_What you need to do_
Beneath this task are the entries; from the line with "Mean | 201906_% CHG: 368.7 -> 336.3" through the last one, transcribe every line exactly and nothing else, skipping pictures.

━━━━━ Supplied records ━━━━━

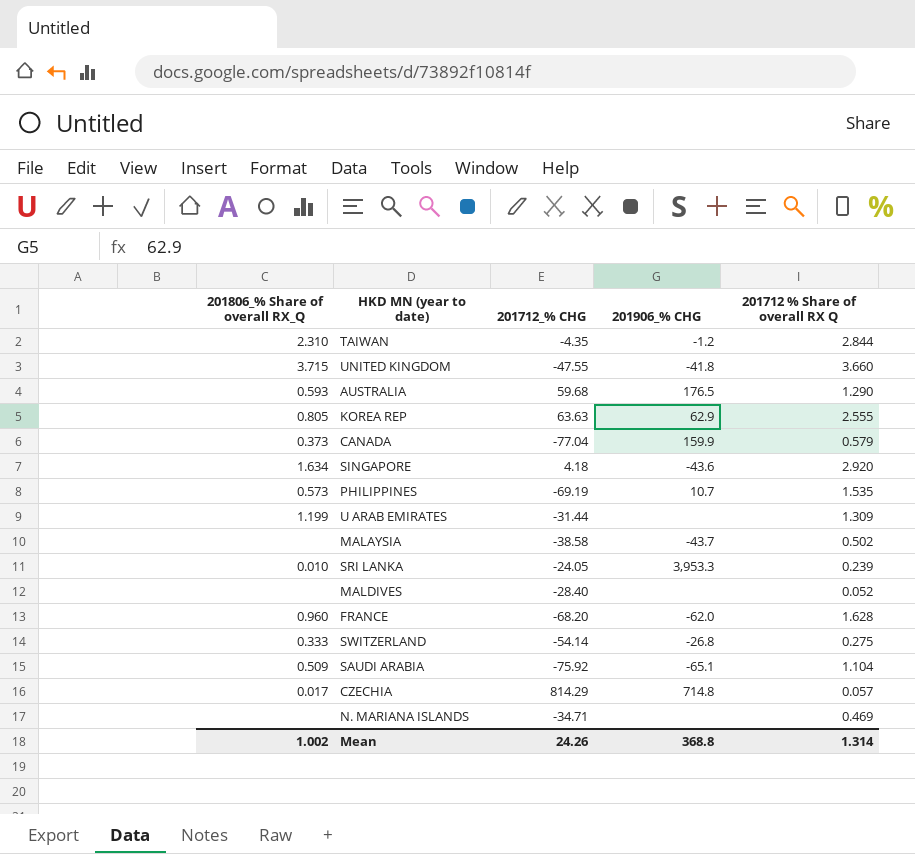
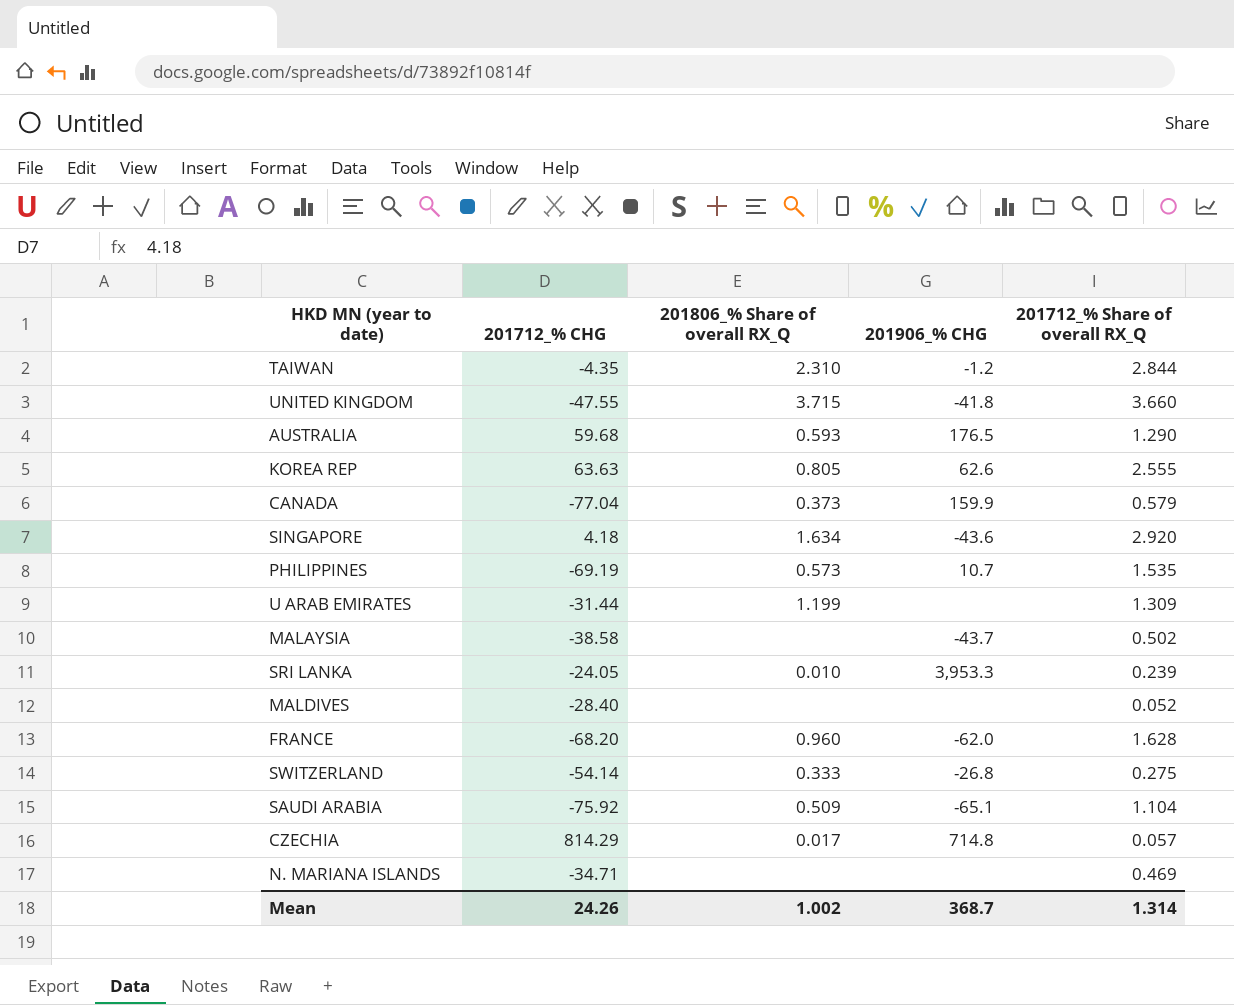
column 201806_% Share of overall RX_Q | position: 1 -> 3
column name: 201712 % Share of overall RX Q -> 201712_% Share of overall RX_Q
KOREA REP | 201906_% CHG: 62.9 -> 62.6
Mean | 201906_% CHG: 368.8 -> 368.7

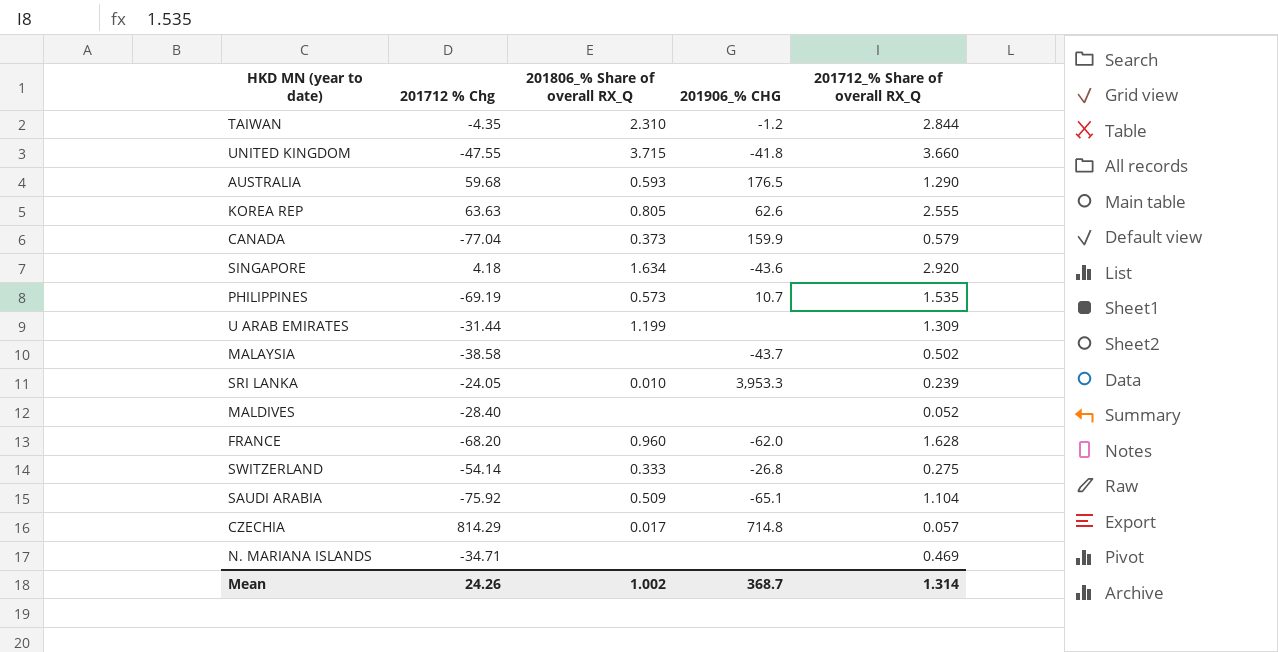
column name: 201712_% CHG -> 201712 % Chg

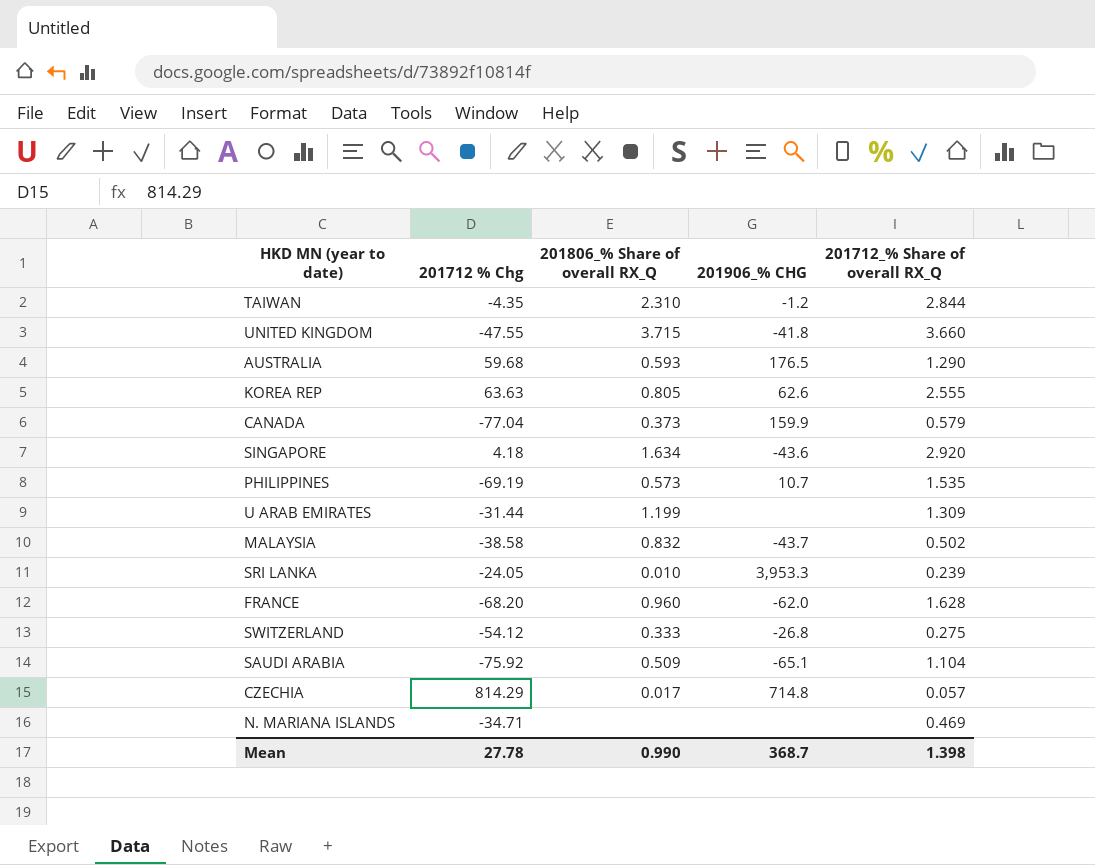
row MALDIVES: -28.40 | none | none | 0.052 -> none
MALAYSIA | 201806_% Share of overall RX_Q: none -> 0.832
SWITZERLAND | 201712 % Chg: -54.14 -> -54.12
Mean | 201712 % Chg: 24.26 -> 27.78
Mean | 201806_% Share of overall RX_Q: 1.002 -> 0.990
Mean | 201712_% Share of overall RX_Q: 1.314 -> 1.398

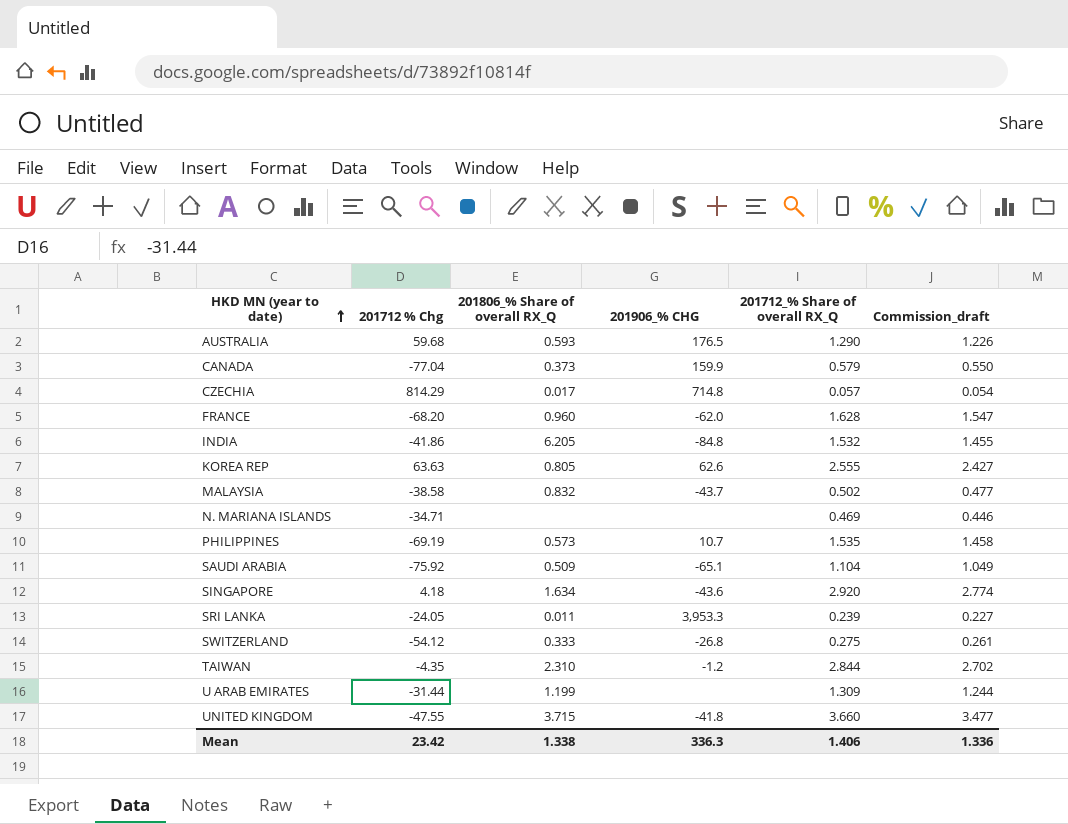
row order: none -> HKD MN (year to date) ascending
column Commission_draft | formula: none -> [201712_% Share of overall RX_Q] * 0.95
row INDIA: none -> -41.86 | 6.205 | -84.8 | 1.532 | 1.455
SRI LANKA | 201806_% Share of overall RX_Q: 0.010 -> 0.011
Mean | 201712 % Chg: 27.78 -> 23.42
Mean | 201806_% Share of overall RX_Q: 0.990 -> 1.338
Mean | 201906_% CHG: 368.7 -> 336.3
Mean | 201712_% Share of overall RX_Q: 1.398 -> 1.406

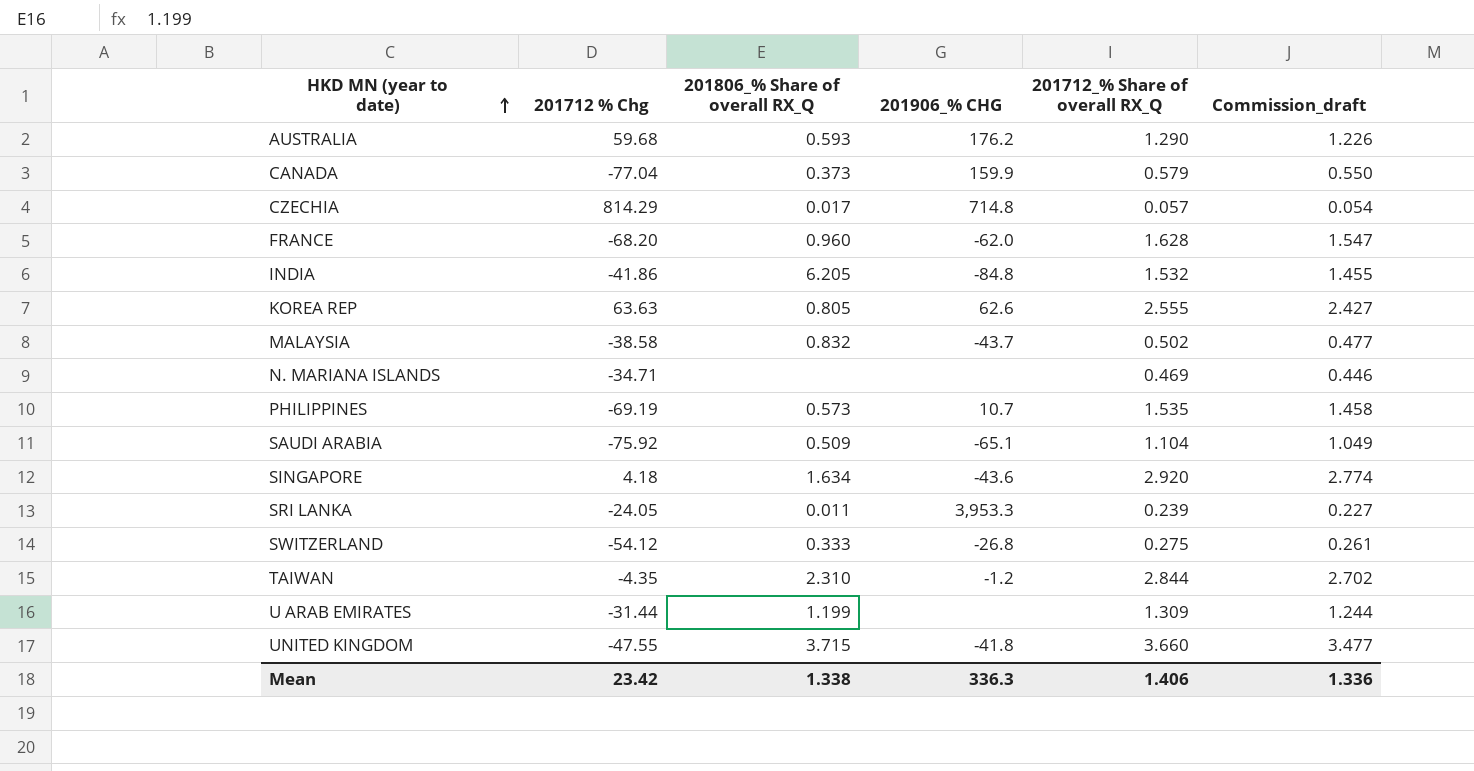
AUSTRALIA | 201906_% CHG: 176.5 -> 176.2

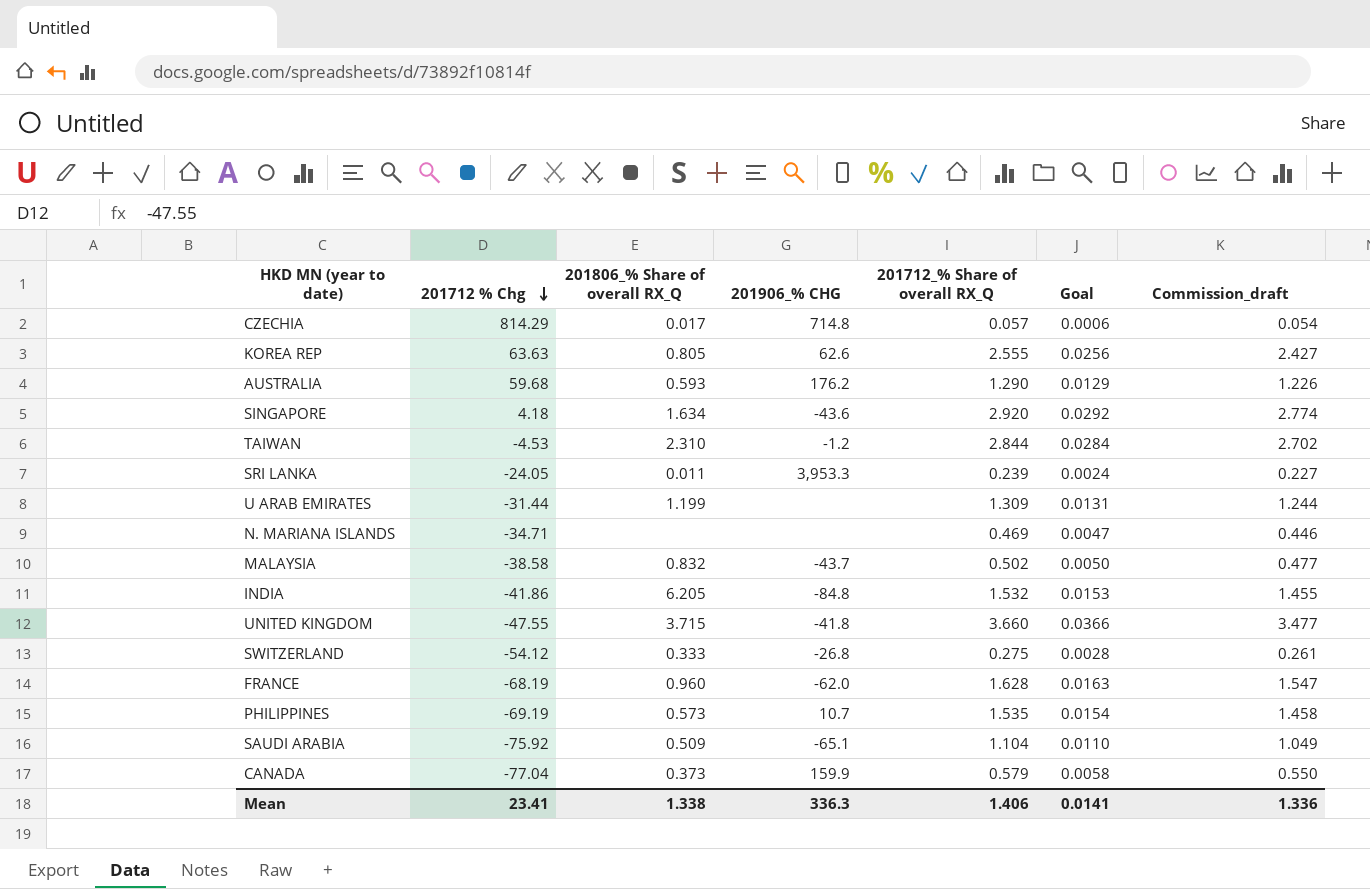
row order: HKD MN (year to date) ascending -> 201712 % Chg descending
column Goal | formula: none -> [201712_% Share of overall RX_Q] * 0.01
TAIWAN | 201712 % Chg: -4.35 -> -4.53
FRANCE | 201712 % Chg: -68.20 -> -68.19
Mean | 201712 % Chg: 23.42 -> 23.41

━━━━━

_Exercise answer_
Mean | 201906_% CHG: 368.7 -> 336.3
Mean | 201712_% Share of overall RX_Q: 1.398 -> 1.406

AUSTRALIA | 201906_% CHG: 176.5 -> 176.2

row order: HKD MN (year to date) ascending -> 201712 % Chg descending
column Goal | formula: none -> [201712_% Share of overall RX_Q] * 0.01
TAIWAN | 201712 % Chg: -4.35 -> -4.53
FRANCE | 201712 % Chg: -68.20 -> -68.19
Mean | 201712 % Chg: 23.42 -> 23.41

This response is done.